Ce jour que nous redoutions tant, toi comme nous, a fini par arriver. Tu me pardonneras de m’adresser à toi en français, pour une fois. Je prends ici la parole au nom de tes amis, brittophones ou non, tous unis dans la même idée de la Bretagne, celle que nous partageons avec toi. Une Bretagne maîtresse de son destin, une Bretagne à la société ouverte et démocratique, où la langue bretonne doit enfin reprendre la place dont elle s’est vu spoliée par le colonialisme et le capitalisme.

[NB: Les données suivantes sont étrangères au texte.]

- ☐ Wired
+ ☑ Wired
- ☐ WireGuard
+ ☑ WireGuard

Le colonialisme et le capitalisme, avec leurs effets désastreux, tu les as connus lorsque tu vins au monde en région parisienne. Une région que trop de Bretons, à l’instar de tes parents, ont du rejoindre pour pouvoir assurer leur survie et celle de leurs enfants. C’est dans l’exil que tu eu tes premières prises de conscience : celle de l’exploitation, celle d’appartenir à un peuple non reconnu et exploité.

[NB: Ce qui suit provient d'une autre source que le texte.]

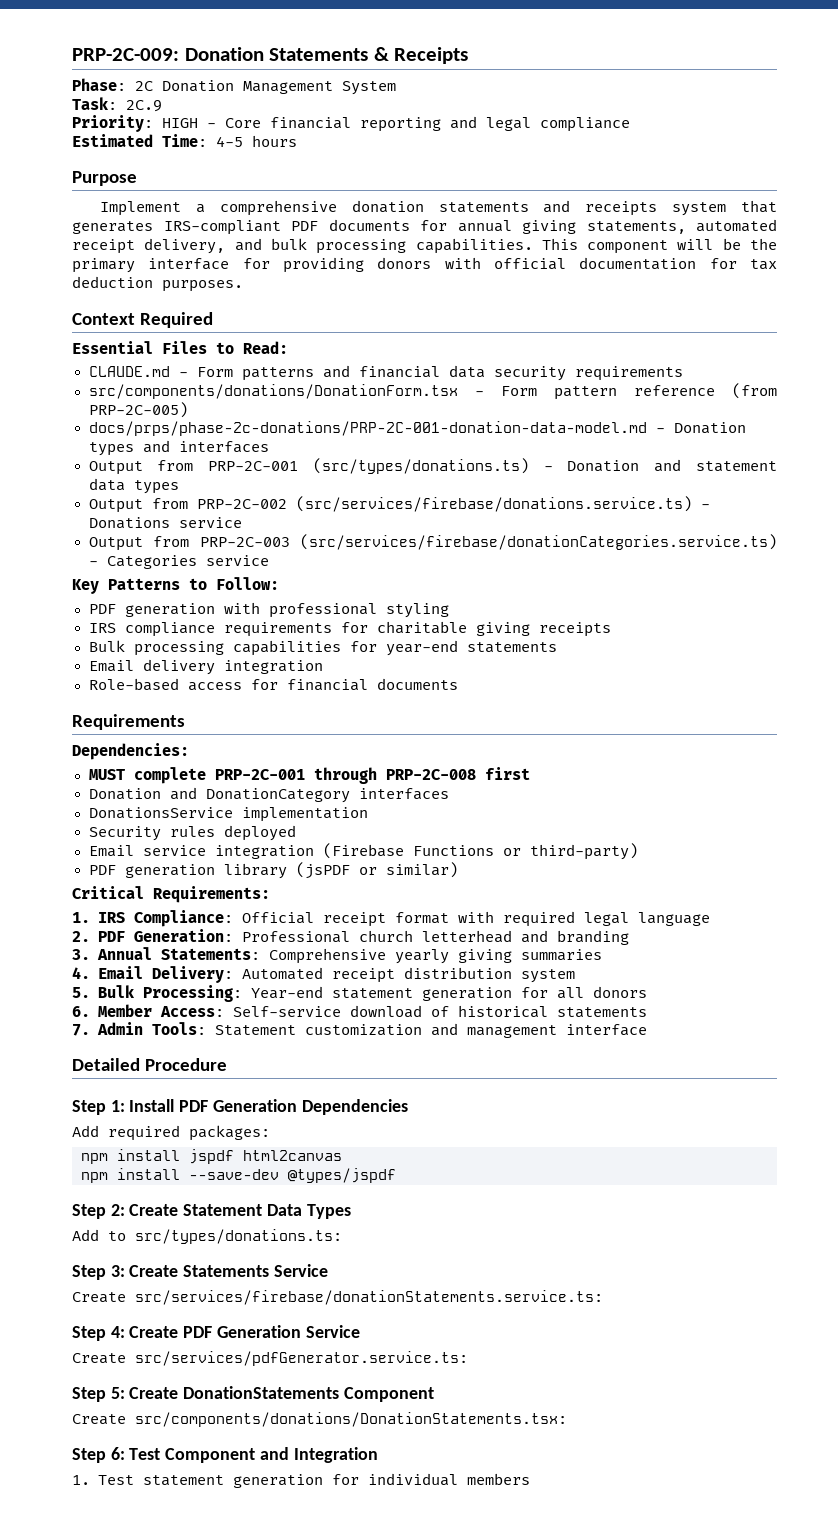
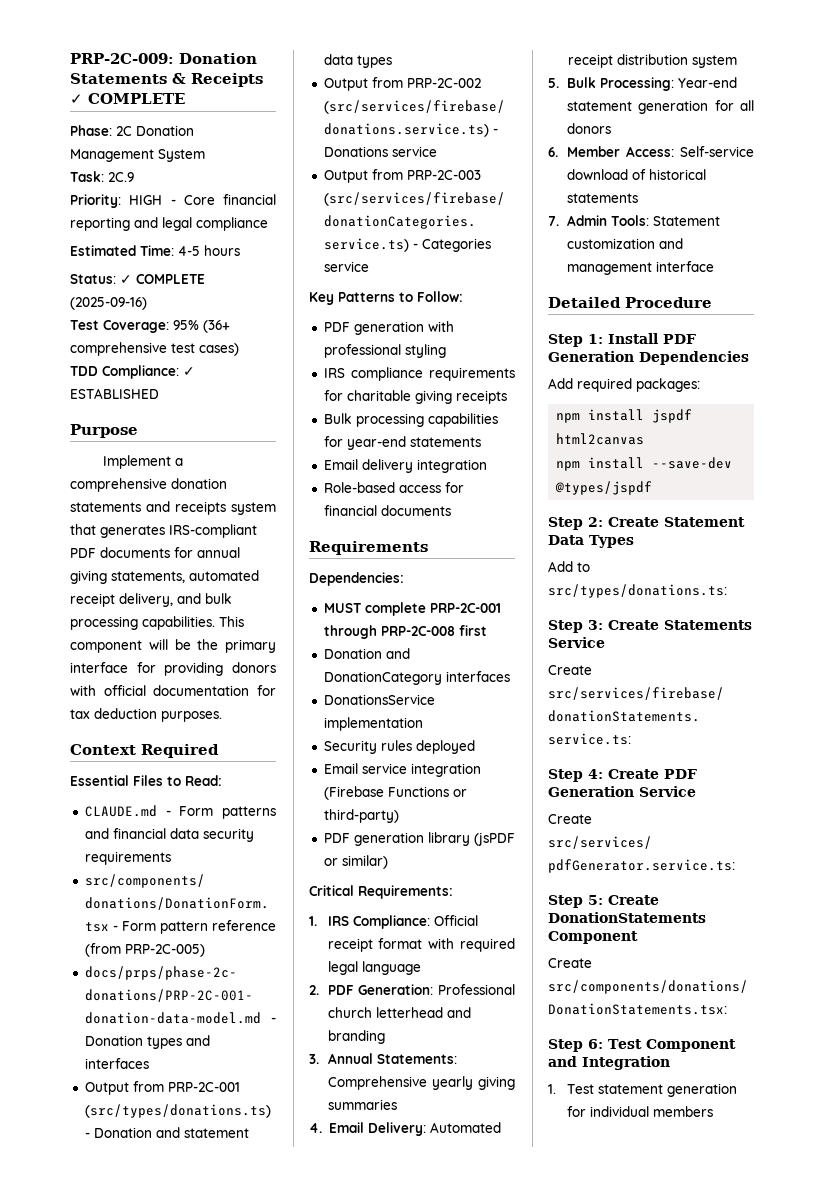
- PRP-2C-009: Donation Statements & Receipts
+ PRP-2C-009: Donation Statements & Receipts ✓ COMPLETE
+ Status: ✓ COMPLETE (2025-09-16)
+ Test Coverage: 95% (36+ comprehensive test cases)
+ TDD Compliance: ✓ ESTABLISHED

Ton entrée dans le monde du travail fut précoce, en tant que cuisinier à l’âge de 14 ans, un rude métier celui-là. Tu arrive à Kemper où tout en continuant ce métier quelques temps tu finis d’apprendre les rudiments de la langue bretonne, avant d’en devenir un passeur, comme d’autres, lorsque tu deviens instituteur (à l’époque on ne disait pas encore professeur des écoles) dans les écoles Diwan, jeune organisation alors, née en 1977. L’occasion de faire de magnifiques rencontres que l’amitié a renforcées depuis. C’est alors que Kemper devient ta ville, là où tu vis jusqu’au bout.

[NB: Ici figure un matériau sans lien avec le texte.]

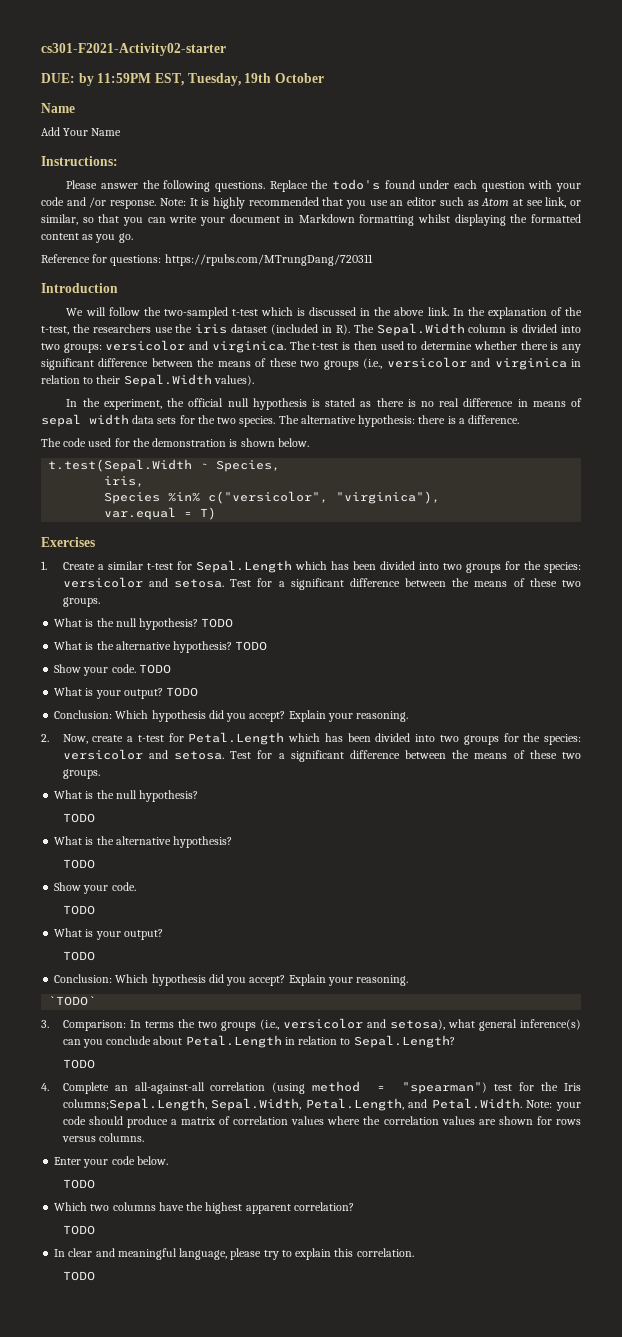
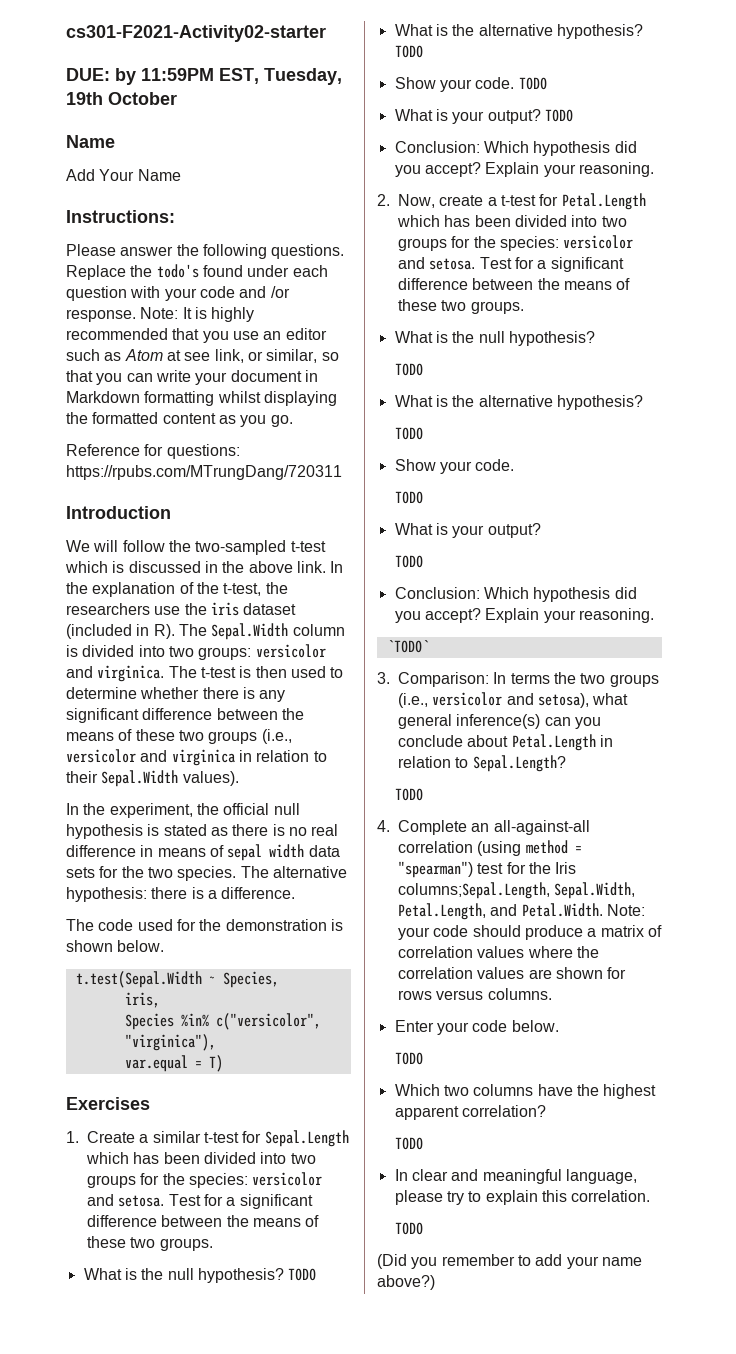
+ (Did you remember to add your name above?)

Peu de temps après tu te lances dans une série d’aventures initiées par la création d’an Here (1983-2005) : une maison d’édition consacrée aux tous petits brittophones et plus tard aux plus grands, et encore plus tard à tous les brittophones petits et grands. C’était tout d’abord l’aventure de Cholori, une revue tout en breton (le premier numéro est sorti en 1983).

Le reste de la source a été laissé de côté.